### PROBLEM:
From the first line to the last, return the data exactly, with no pictures.
****
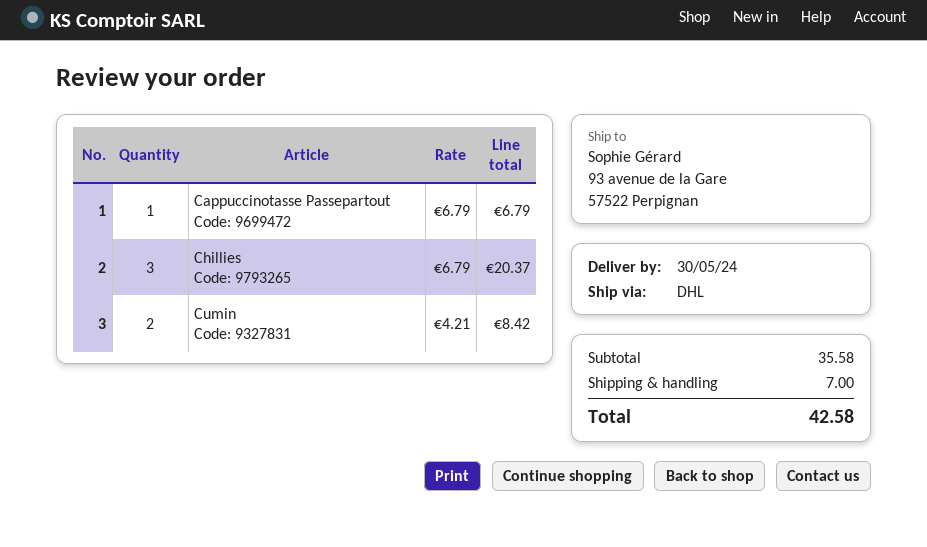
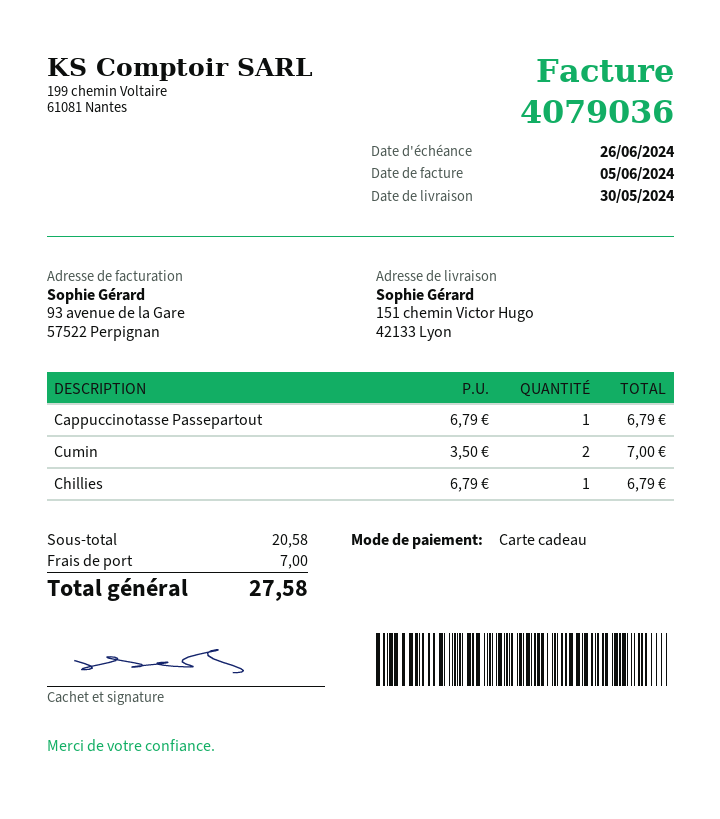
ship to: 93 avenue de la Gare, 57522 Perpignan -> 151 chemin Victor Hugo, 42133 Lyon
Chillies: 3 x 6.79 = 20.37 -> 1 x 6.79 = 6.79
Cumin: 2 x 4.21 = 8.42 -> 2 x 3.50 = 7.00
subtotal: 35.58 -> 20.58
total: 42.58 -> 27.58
****
### RESPONSE TO THE EXERCISE:
ship to: 93 avenue de la Gare, 57522 Perpignan -> 151 chemin Victor Hugo, 42133 Lyon
Chillies: 3 x 6.79 = 20.37 -> 1 x 6.79 = 6.79
Cumin: 2 x 4.21 = 8.42 -> 2 x 3.50 = 7.00
subtotal: 35.58 -> 20.58
total: 42.58 -> 27.58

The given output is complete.